(Saved entries)
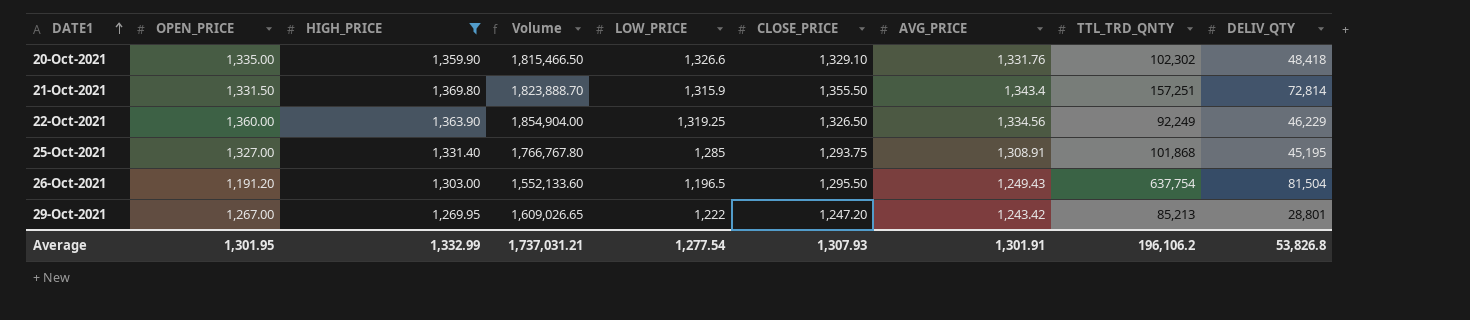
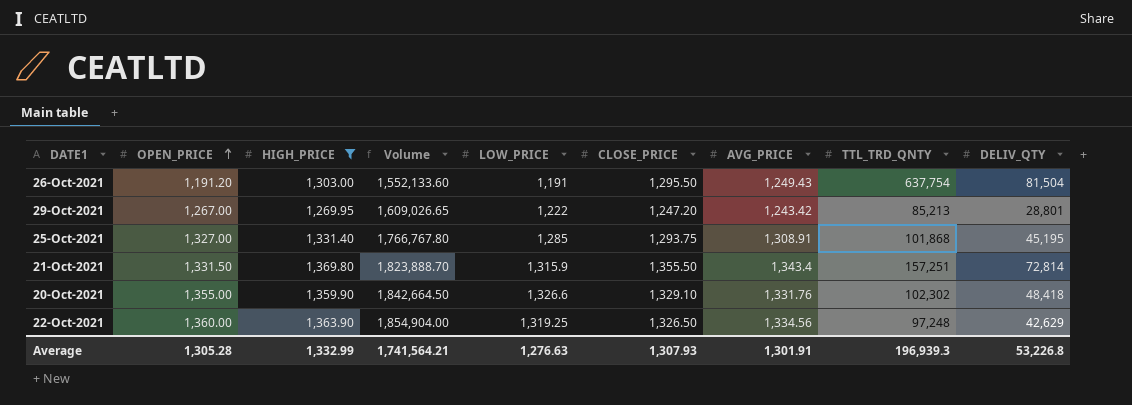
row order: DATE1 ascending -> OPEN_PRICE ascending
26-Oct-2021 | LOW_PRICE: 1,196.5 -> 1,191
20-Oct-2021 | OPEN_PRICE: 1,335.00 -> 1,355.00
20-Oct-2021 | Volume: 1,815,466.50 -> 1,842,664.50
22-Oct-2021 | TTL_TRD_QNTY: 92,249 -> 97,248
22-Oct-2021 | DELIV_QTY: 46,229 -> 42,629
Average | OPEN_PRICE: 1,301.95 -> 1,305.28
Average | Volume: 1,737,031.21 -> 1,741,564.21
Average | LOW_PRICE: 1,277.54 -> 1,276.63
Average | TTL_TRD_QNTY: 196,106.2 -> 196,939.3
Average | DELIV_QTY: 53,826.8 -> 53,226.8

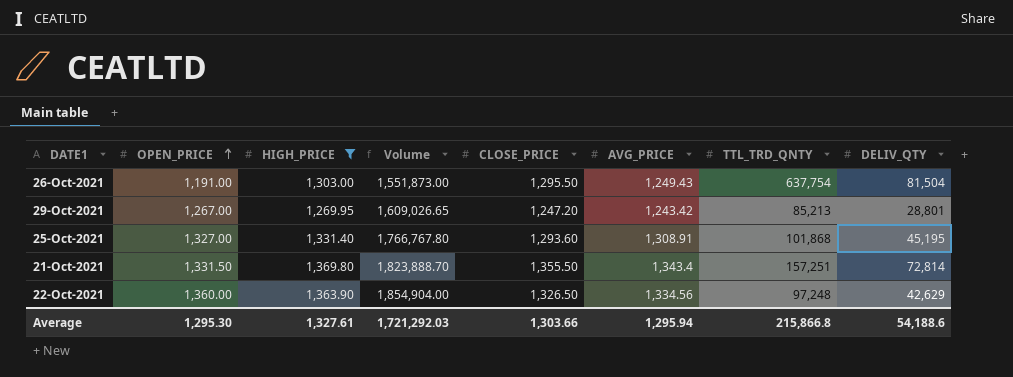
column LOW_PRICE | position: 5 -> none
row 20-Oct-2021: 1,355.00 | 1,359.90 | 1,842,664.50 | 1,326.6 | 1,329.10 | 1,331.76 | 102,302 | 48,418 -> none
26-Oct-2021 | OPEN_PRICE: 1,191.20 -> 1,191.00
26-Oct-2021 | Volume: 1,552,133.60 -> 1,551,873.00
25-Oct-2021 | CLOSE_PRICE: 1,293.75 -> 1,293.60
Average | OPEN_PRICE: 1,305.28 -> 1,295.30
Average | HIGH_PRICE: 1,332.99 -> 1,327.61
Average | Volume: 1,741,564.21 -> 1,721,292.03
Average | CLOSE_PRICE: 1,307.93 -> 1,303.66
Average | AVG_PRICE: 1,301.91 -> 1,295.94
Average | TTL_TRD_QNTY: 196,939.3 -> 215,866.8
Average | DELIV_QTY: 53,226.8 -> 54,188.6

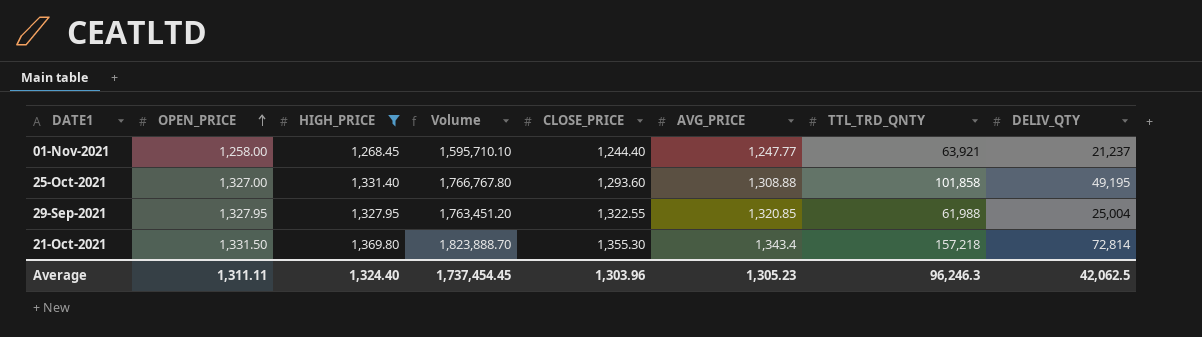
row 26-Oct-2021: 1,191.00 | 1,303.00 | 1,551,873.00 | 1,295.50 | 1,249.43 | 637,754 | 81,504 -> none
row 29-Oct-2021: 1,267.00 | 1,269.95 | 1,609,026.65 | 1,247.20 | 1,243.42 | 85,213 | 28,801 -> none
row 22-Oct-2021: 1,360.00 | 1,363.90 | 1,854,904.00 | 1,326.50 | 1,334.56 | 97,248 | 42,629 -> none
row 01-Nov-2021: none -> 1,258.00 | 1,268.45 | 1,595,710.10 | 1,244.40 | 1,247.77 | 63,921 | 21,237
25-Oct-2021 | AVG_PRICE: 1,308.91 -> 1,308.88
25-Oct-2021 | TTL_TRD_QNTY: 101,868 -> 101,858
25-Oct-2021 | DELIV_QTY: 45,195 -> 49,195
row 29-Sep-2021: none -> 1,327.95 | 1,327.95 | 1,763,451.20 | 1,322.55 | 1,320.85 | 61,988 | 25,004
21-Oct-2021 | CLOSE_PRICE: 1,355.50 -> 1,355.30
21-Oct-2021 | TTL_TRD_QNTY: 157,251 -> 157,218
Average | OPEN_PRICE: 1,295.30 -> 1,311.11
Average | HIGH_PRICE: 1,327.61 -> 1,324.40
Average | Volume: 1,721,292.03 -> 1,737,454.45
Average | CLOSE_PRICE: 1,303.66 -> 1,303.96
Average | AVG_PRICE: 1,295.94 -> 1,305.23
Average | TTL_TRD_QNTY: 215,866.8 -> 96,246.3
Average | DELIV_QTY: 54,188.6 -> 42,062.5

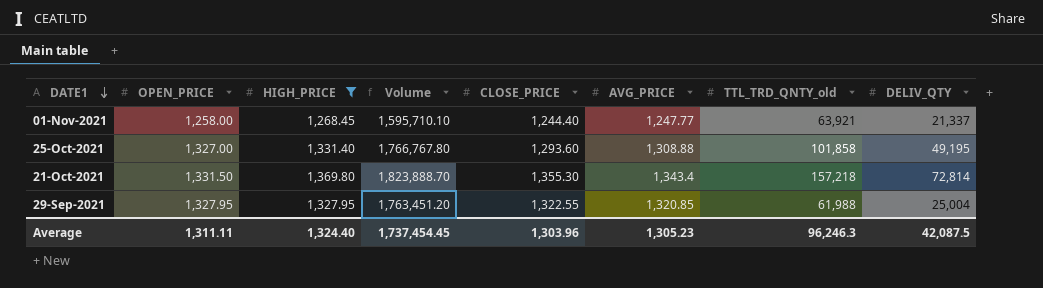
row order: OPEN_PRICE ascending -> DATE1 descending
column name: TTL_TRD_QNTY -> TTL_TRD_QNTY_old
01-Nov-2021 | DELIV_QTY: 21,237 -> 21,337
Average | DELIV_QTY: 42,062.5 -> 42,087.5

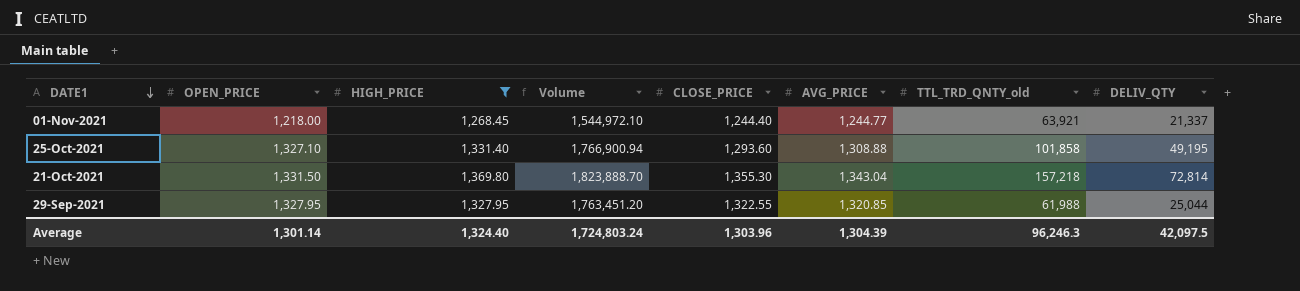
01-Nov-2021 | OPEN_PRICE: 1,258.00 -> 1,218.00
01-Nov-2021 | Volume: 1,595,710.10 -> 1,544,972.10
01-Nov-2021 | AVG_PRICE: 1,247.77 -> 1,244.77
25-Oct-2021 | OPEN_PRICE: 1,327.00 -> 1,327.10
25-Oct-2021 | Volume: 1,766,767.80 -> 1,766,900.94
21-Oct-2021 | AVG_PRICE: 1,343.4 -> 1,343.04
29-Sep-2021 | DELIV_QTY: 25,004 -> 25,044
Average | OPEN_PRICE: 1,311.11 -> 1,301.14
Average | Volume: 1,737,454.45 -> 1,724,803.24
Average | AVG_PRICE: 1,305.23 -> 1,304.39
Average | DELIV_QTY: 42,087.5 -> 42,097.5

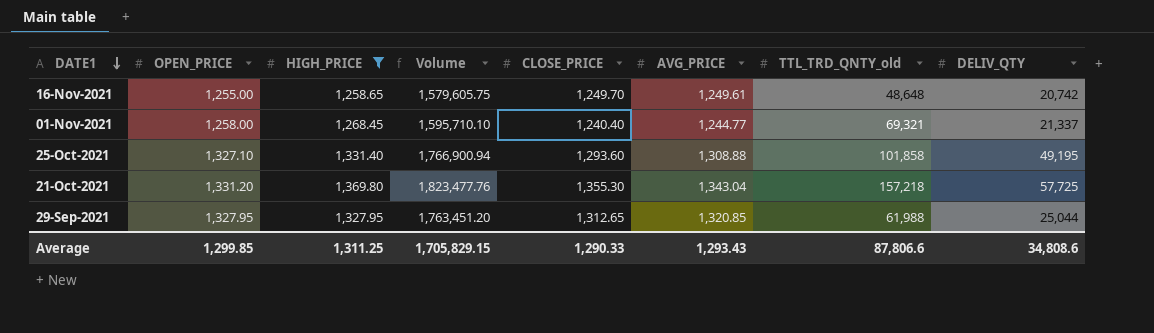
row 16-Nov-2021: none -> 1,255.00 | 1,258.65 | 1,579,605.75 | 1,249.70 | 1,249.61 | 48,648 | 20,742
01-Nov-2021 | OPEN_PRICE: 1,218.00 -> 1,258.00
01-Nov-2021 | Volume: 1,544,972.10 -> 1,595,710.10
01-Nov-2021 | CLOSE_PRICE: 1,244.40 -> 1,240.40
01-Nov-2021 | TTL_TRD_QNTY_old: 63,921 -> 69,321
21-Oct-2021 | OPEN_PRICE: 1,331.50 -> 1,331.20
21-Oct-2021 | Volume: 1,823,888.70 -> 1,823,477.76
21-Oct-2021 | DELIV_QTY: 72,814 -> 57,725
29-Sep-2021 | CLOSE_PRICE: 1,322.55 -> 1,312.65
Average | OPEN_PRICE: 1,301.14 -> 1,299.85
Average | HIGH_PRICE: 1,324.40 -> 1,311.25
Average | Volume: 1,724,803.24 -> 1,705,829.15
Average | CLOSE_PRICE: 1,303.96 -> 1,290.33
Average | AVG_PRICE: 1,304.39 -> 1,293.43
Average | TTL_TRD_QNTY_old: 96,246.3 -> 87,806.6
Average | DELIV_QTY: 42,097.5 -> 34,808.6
==
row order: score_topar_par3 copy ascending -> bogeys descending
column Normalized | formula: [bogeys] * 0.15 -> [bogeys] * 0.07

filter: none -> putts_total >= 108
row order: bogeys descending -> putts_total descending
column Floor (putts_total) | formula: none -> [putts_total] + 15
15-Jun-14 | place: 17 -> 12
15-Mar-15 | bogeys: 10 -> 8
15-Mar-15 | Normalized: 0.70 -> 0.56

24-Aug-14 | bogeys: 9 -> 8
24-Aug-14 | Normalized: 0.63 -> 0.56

▶ Problem to solve:
Look above for the line with "21-Oct-2021 | DELIV_QTY: 72,814 -> 57,725" and the line with "Average | CLOSE_PRICE: 1,303.96 -> 1,290.33". Write out those two lines and all the lines between them, exactly, and no others.

▶ Answer box:
21-Oct-2021 | DELIV_QTY: 72,814 -> 57,725
29-Sep-2021 | CLOSE_PRICE: 1,322.55 -> 1,312.65
Average | OPEN_PRICE: 1,301.14 -> 1,299.85
Average | HIGH_PRICE: 1,324.40 -> 1,311.25
Average | Volume: 1,724,803.24 -> 1,705,829.15
Average | CLOSE_PRICE: 1,303.96 -> 1,290.33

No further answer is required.